Quando virei para trás, lá estava ela, Laerte Coutinho em pessoa.
Laerte. Essa balbuciada afirmação do óbvio foi tudo que minha presença de espírito no momento conseguiu responder.
– Sim, sou eu. – Ela sorriu para mim amigavelmente. – Então você é fã dos Piratas?
Seu tom era tão natural e amistoso como de alguém que está jogando conversa fora por cima da mesa de um buteco, que acabou por me deixar à vontade. Nós conversamos um pouco, nada demais, só sobre nossas preferências sobre os personagens dela (as minhas e as da própria autora). O papo todo deve ter durado coisa de cinco minutos, apesar de admitir que não sou uma pessoa confiável com medidas de tempo, mas, para mim, foi grandioso.
Aquela era Laerte Coutinho, uma pessoa cuja obra tinha sido de grande importância para mim desde que minha memória alcançava. Ela estava ali no FIQ que a homenageava (o que a fazia a pessoa mais importante do evento), logo depois do bate-papo, uma atividade que podia ser exaustiva; ela tinha todo o direito de querer descansar, ficar na dela, não tinha obrigação nenhuma de fazer sala para um ninguém como eu. Mas ali estava ela trocando ideia comigo, me perguntando sobre mim e dizendo que entendia bem como era ser um artista em começo de carreira e sem grana. Ela me indicou uma coleção do Piratas do Tiete que estava dentro do que eu podia pagar e se disponibilizou a autografar todas as três edições para mim, além de autografar um pôster (que ela pôs junto das páginas depois de dizer a frase “quer saber, deixa eu te dar um pôster também”).

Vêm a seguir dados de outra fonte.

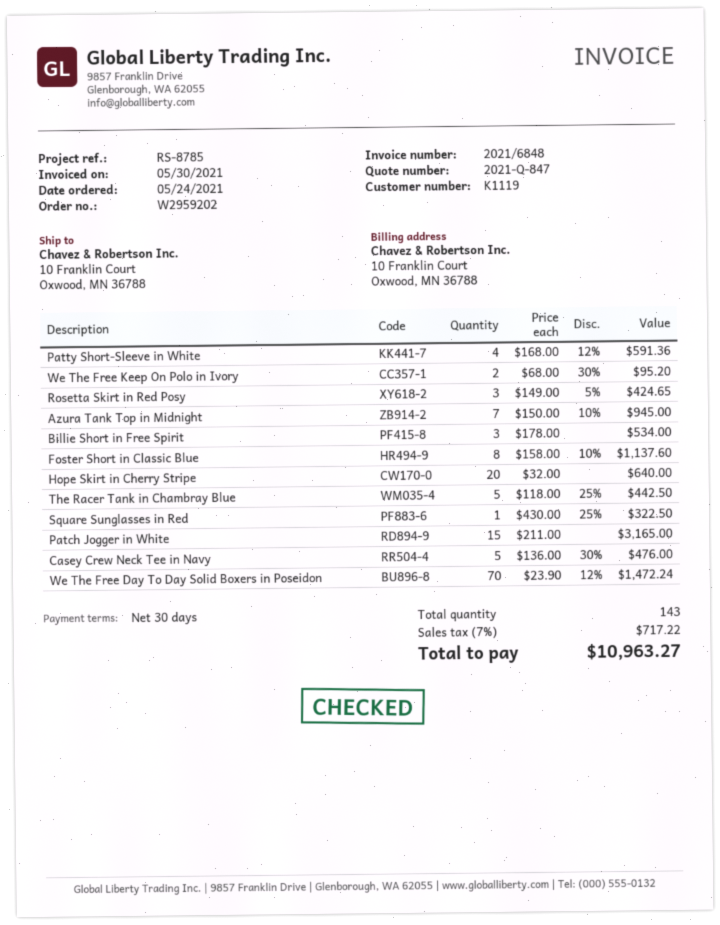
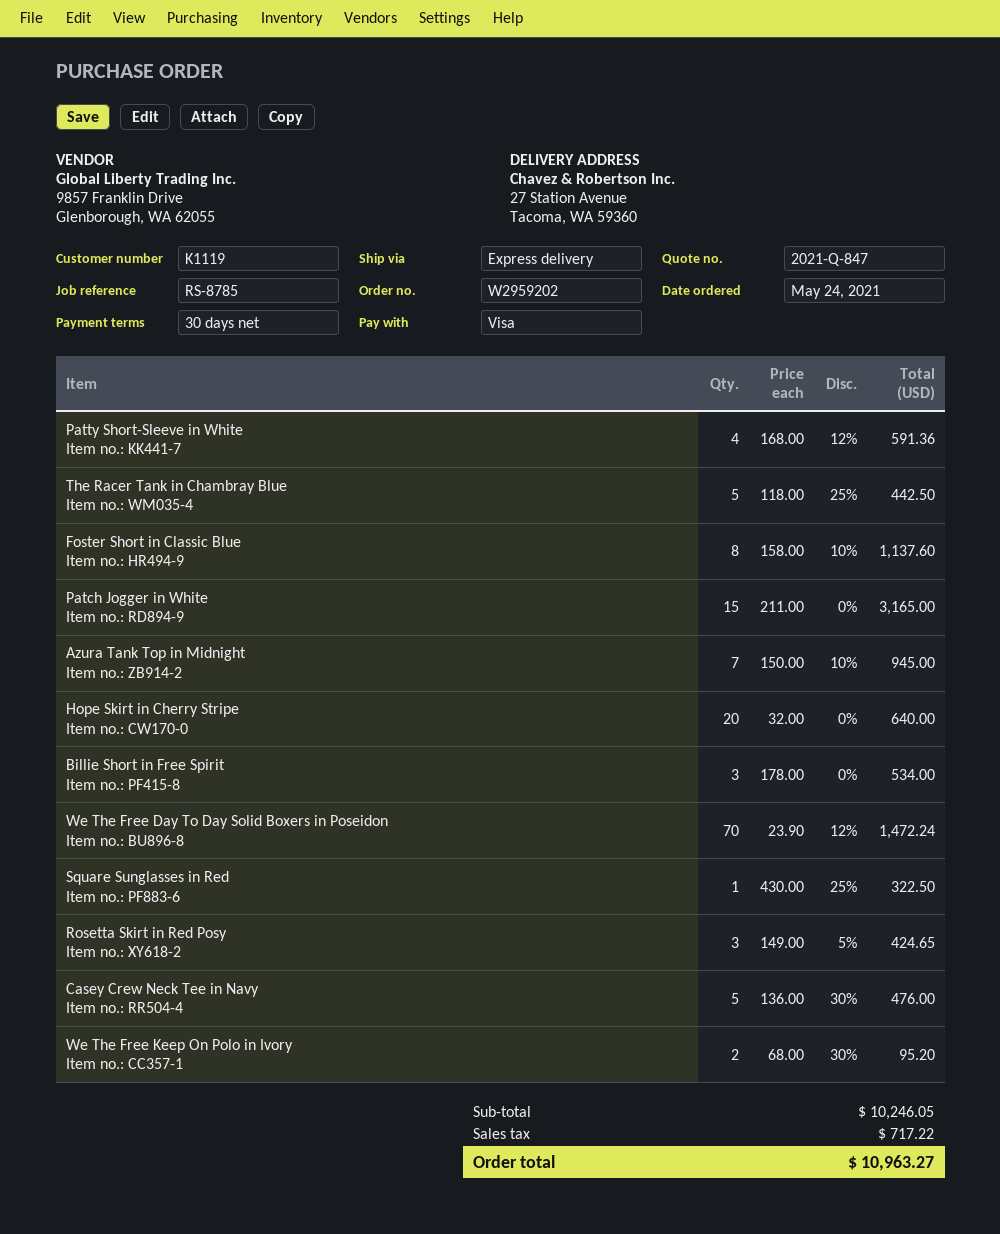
ship to: 10 Franklin Court, Oxwood, MN 36788 -> 27 Station Avenue, Tacoma, WA 59360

Nesse meio tempo, depois de conversarmos rapidamente e ela se sentar parar autografar as publicações (acompanhadas cada uma de um desenho feito na hora), as pessoas já começaram a lotar a banca. Afinal, Laerte estava ali e muita gente tinha vindo para ver ela. Depois de ela assinar a primeira edição e fazer o desenho, um dos administradores da banca veio e disse com um tom de pressa que só um produtor pode ter:
– Laerte, já tá bom. Tem muita gente aqui para você dar atenção. Inclusive o jornal quer te fazer algumas perguntas.

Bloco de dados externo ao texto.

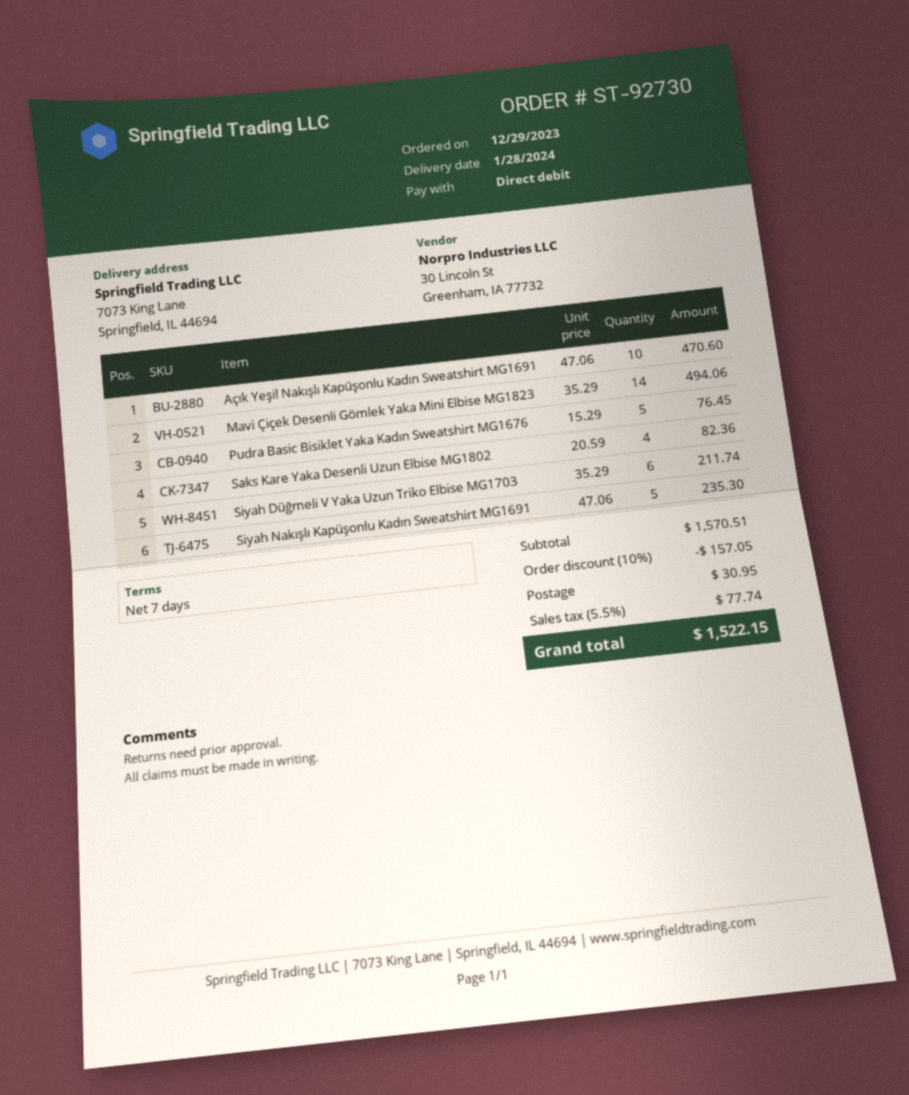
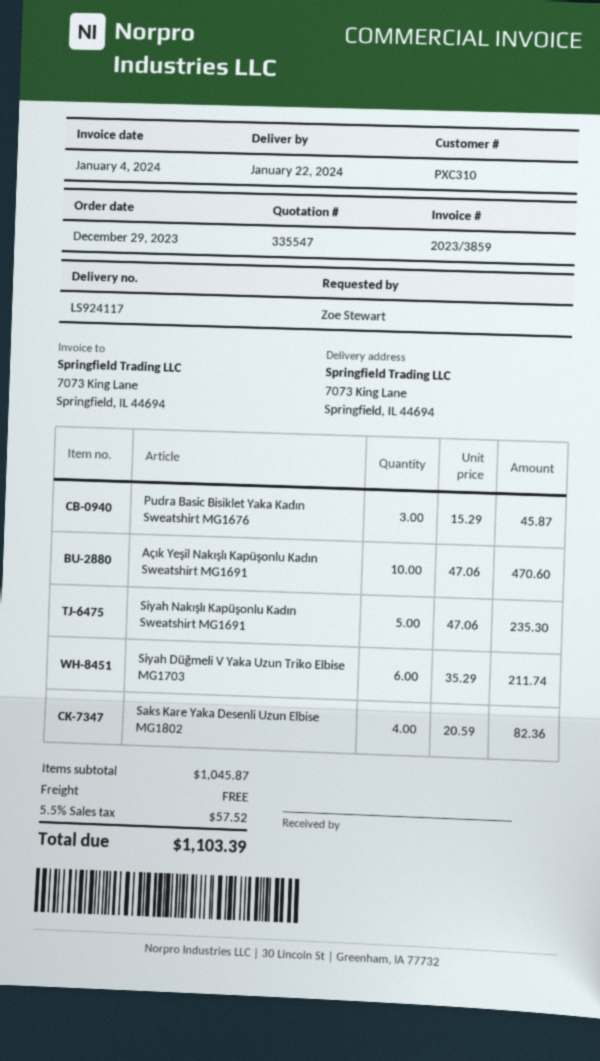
delivery date: 2024-01-28 -> 2024-01-22
Mavi Çiçek Desenli Gömlek Yaka Mini Elbise MG1823: 14 x 35.29 = 494.06 -> none
Pudra Basic Bisiklet Yaka Kadın Sweatshirt MG1676: 5 x 15.29 = 76.45 -> 3 x 15.29 = 45.87
subtotal: 1570.51 -> 1045.87
discount: 10% = 157.05 -> none
shipping: 30.95 -> 0.00
tax: 5.5% = 77.74 -> 5.5% = 57.52
total: 1522.15 -> 1103.39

– Calma – ela disse incomodada, mas com um tom apaziguador. – Eu tô conversando com o menino aqui.
Ela terminou, no próprio ritmo, de fazer todas as assinaturas e desenhos, enquanto nesse tempo todo papeava comigo. Depois nos despedimos amigavelmente e eu fui embora deslumbrado (enquanto ela ia cuidar dos seus muitos outros afazeres).
Como disse lá em cima, eu sei que é algo pequeno e sem importância no grande esquema das coisas. Mas para mim foi um marco, uma das maiores artistas do país. Uma pessoa que figura entre meus ídolos desde sempre resolveu parar sua atarefada agenda (nem que fosse por cinco minutos) para me dar um momento de atenção, para me dizer uma palavra de incentivo. Algo que ela não tinha obrigação nenhuma de fazer e eu entenderia perfeitamente se não tivesse feito. Pode não significar mais nada pra ninguém (e creio que não signifique), nem mesmo para a própria Laerte, mas para mim foi (e é) algo que guardo com carinho.

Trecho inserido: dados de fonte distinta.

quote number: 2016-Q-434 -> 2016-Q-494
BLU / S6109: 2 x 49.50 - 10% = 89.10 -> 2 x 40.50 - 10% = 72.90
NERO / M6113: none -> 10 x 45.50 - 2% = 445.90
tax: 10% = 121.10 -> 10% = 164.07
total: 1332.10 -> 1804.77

As pessoas dizem: “não conheça seus ídolos”, e creio que na maioria dos casos é um excelente conselho. Mas eu digo que, mesmo que você não tenha a chance de trocar cinco minutos de prosa com ela, procure conhecer mais a vida e obra dessa grande artista que é Laerte Coutinho. E não é um material nem um pouco difícil de encontrar: ela tem vários e vários livros de tirinhas publicados, posta muito de seu trabalho em seu Instagram e, pessoalmente, recomendo profundamente acompanhar o blog Manual do Minotauro e assistir ao documentário “Laerte-se” (lançado em 2017 e codirigido por Eliane Brum e Lygia Barbosa). Sem falar, é claro, no site que ela lançou neste mês contendo toda a sua obra.
E para terminar (só no impossível caso de um dia essas linhas chegarem aos olhos dessa grande artista), Laerte, feliz aniversário! Parabéns pelos seus 70 anos! E obrigado por tudo!